Kerukunan Wanita Islam (KWI) Sulawesi Utara (Sulut melaksanakan peringatan Maulid Nabi Muhammad SAW, dirangkaikan pelantikan serta LDK KWI se-Sulut, di Graha Gubernuran Sulut, Sabtu (22/10/2022).
Pada acara tersebut Senator DPD RI Hi Djafar Alkatiri selaku Penasehat KWI Sulut mengungkapkan bahwa KWI memiliki peran penting dalam pembangunan masyarakat Islam di daerah maupun dalam skala Nasional.
Bahkan, Alkatiri mengibaratkan peran KWI dengan peran istri-istri Nabi Muhammad SAW pada zaman kenabian.

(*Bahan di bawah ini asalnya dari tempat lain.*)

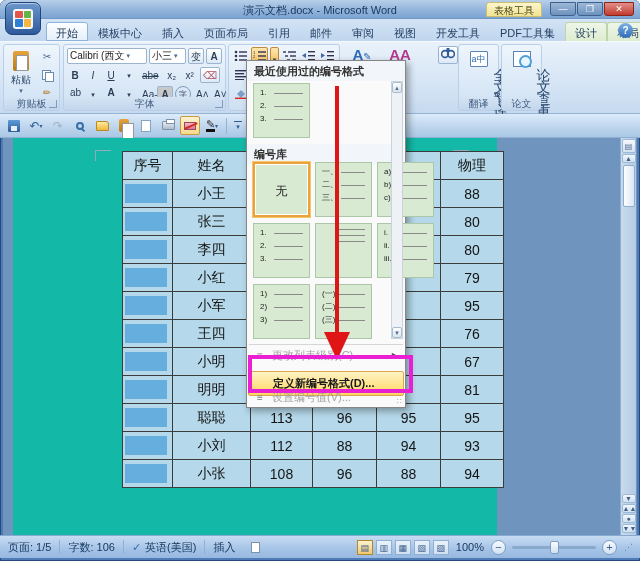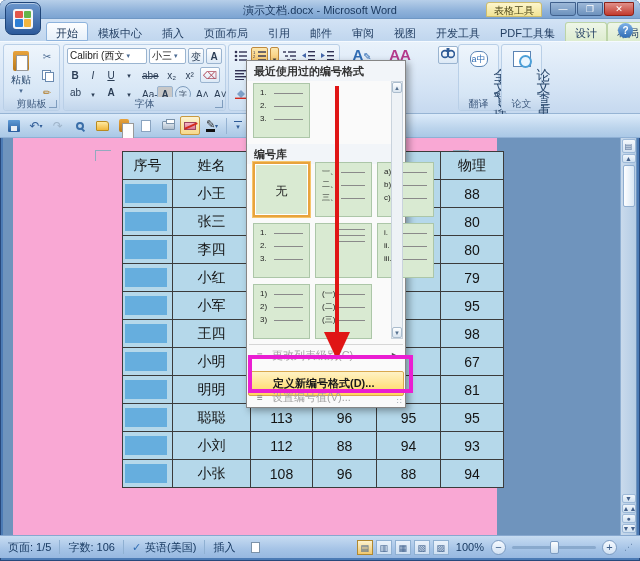"a中" .bookico { border-radius: 7px -> 1px }
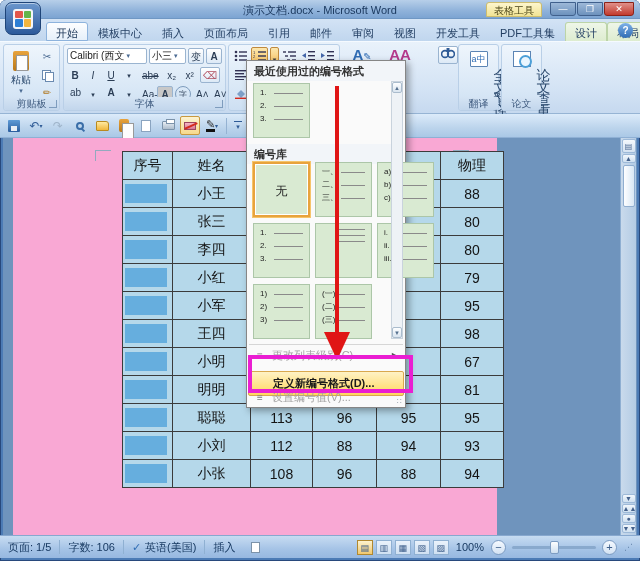"序号" .page { background: #f9a8d4 -> #14b8a6 }
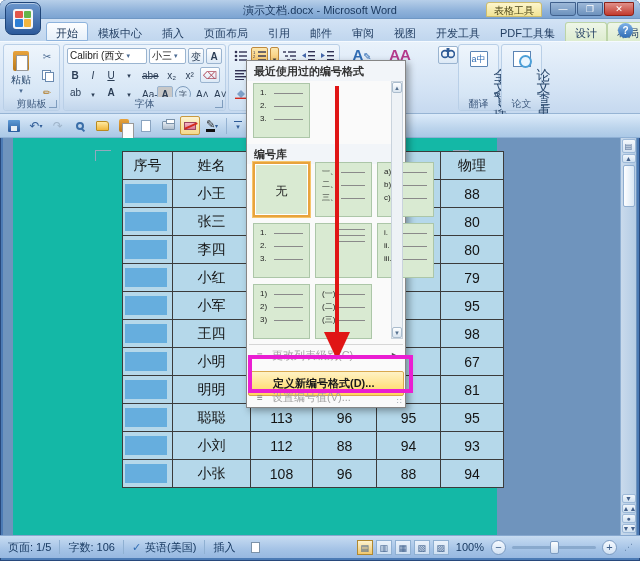"98" td { text: 98 -> 76 }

“Para istri Rasulullah tidak hanya bertindak sebagai penjaga maruah Nabi, tapi juga memberikan bimbingan spiritual kepada sesama kaum hawa,” ujarnya.
Makanya, lanjutnya, pengurus KWI harus meneladani karakter dan sifat yang minimal mendekati karakter dan sifat para istri Nabi. “Harus cerdas dan mau terus belajar ilmu agama, memiliki kesabaran yang kuat, dan memiliki jiwa kepemimpinan dalam memimpin kaum muslimah,” jelasnya.

Foto bersama
Tak lupa, Kak Dja’, sapaan akrabnya memberikan contoh keteladanan Khadijah RA, salah satu istri Nabi Muhammad, yang banyak menjadi rujukan para sahabat dalam menyelesaikan perselisihkan agama, istiqomah mendampingi suami dan membantu jalan-jalan dakwah, khususnya berkaitan dengan urusan kaum hawa.
Artinya, singa podium ini menjelaskan bahwa KWI bukan hanya sekadar wadah berkumpul saja. “KWI harus jadi wadah untuk menimba ilmu agama, kepemimpinan, dan saling berbagi antar sesama,” ungkapnya.
Dia berharap, ke depan KWI Sulut dan KWI se-Sulut mampu menjadi teladan bagi kaum muslimah yang ada di Sulut dalam segala hal.
Sementara itu, Ketua KWI Sulut Sitti Fatimah Tagolan mengucapkan selamat kepada seluruh pengurus KWI se-Sulut yang baru saja dilantik. Dia berharap, para pengurus KWI se-Sulut dapat menjalankan tugas dan tanggung jawab yang diberikan secara lebih baik lagi.
Fatimah juga mengucapkan terima kasih kepada senator Hi Djafar Alkatiri yang berkenan hadir pada acara tersebut.
Hadir pula Gubernur Sulut yang diwakili Abdullah Mokoginta, mewakili Kapolda Sulut Kabid Propam Kombes Marlin Tawas, mewakili Kementerian Agama Sulut Irmanto Usuli, dan mewakili Dinas Pemberdayaan Provinsi Sulut Grace Enoh.